California’s Sodomite Suppression Act

Matt McLaughlin, a super anti-gay lawyer from Huntington Beach, California, paid a $200 fee to submit a ballot initiative for an act that would allow the killing of gays and lesbians.

 

The outlandish proposal dictates anyone found committing sodomy “be put to death by bullets to the head or by any other convenient method”. While unconstitutional and immoral, California Attorney General Kamala Harris is forced to allow the proposition to gather signatures due to legal reasons. This petition is expected to fail due to California’s decision that the death penalty is unconstitutional last June.

 

According to CNN.com, “In California, the execution of a death sentence is so infrequent, and the delays preceding it so extraordinary, that the death penalty is deprived of any deterrent or retributive effect it might once have had. Such an outcome is antithetical to any civilized notion of just punishment,” said California Judge Cormac J. Carney on the matter of California’s death penalty.

 

Many view the Sodomite Suppression Act as a joke, though it is thought to be sincere by McLaughlin and the very few supporters of the act. This idea does bring up some thoughts on other anti-gay laws in California. Recently, the proposal to outlaw gay marriage in California, known as Prop. 8, was shot down by the courts. The supporters of Prop. 8 are in a hissy fit over the court’s decision. Their argument?  If the people approve something, it is legal and constitutional; it should be immune to judicial review over the question of whether it violates the equal protection clause of the Fourteenth Amendment.

 

But this thinking is disproved by the supporters’ current opinion of the Prop 8 act, by almost everyone in California, towards the Sodomite Suppression Act. Which then contradicts the arguments of the Prop. 8 act as to its rejection. Unintentionally, McLaughlin has set up some interesting debates over gay-right laws in California with his preposterous death proposal that will undoubtedly be cast out by courts.

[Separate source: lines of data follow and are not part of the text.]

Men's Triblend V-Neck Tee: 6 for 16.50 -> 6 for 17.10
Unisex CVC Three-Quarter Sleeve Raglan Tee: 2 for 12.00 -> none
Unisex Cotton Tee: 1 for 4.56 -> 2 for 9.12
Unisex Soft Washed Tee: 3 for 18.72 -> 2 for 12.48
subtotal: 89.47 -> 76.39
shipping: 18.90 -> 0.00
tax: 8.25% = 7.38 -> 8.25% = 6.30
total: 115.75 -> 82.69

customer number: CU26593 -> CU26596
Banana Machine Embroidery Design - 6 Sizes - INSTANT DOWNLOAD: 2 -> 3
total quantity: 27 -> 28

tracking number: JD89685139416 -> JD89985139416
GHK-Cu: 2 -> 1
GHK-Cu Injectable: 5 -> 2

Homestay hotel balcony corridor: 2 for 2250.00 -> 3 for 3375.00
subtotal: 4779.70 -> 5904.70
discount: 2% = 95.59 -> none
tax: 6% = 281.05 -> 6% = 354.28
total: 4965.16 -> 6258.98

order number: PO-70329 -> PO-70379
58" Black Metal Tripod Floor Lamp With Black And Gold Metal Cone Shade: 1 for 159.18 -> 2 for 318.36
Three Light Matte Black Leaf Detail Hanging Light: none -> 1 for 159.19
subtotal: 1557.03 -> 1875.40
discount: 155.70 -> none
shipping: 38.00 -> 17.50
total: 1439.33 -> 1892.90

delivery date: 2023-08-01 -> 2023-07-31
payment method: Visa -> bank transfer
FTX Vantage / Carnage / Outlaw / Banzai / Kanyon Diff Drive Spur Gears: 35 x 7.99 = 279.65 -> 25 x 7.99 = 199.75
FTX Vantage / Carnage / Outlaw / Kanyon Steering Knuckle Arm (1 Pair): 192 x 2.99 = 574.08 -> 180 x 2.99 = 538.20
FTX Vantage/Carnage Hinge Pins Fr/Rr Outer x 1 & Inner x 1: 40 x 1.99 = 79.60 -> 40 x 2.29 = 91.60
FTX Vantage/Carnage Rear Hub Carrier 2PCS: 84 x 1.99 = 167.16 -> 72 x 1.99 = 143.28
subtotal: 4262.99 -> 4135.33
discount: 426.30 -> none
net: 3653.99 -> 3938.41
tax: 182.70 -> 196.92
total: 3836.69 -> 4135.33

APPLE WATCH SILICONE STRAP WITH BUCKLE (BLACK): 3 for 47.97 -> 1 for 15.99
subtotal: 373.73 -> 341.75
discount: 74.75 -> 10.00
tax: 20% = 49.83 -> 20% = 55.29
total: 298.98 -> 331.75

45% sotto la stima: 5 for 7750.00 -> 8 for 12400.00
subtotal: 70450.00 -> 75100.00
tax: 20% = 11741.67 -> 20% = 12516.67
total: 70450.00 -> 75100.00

Harris has stepped forward and asked a judge to step in and end the barbaric petition soon.

 

According to The Guardian, “It is my sworn duty to uphold the California and United States constitutions and to protect the rights of all Californians. This proposal not only threatens public safety, it is patently unconstitutional, utterly reprehensible, and has no place in a civil society,” said Harris.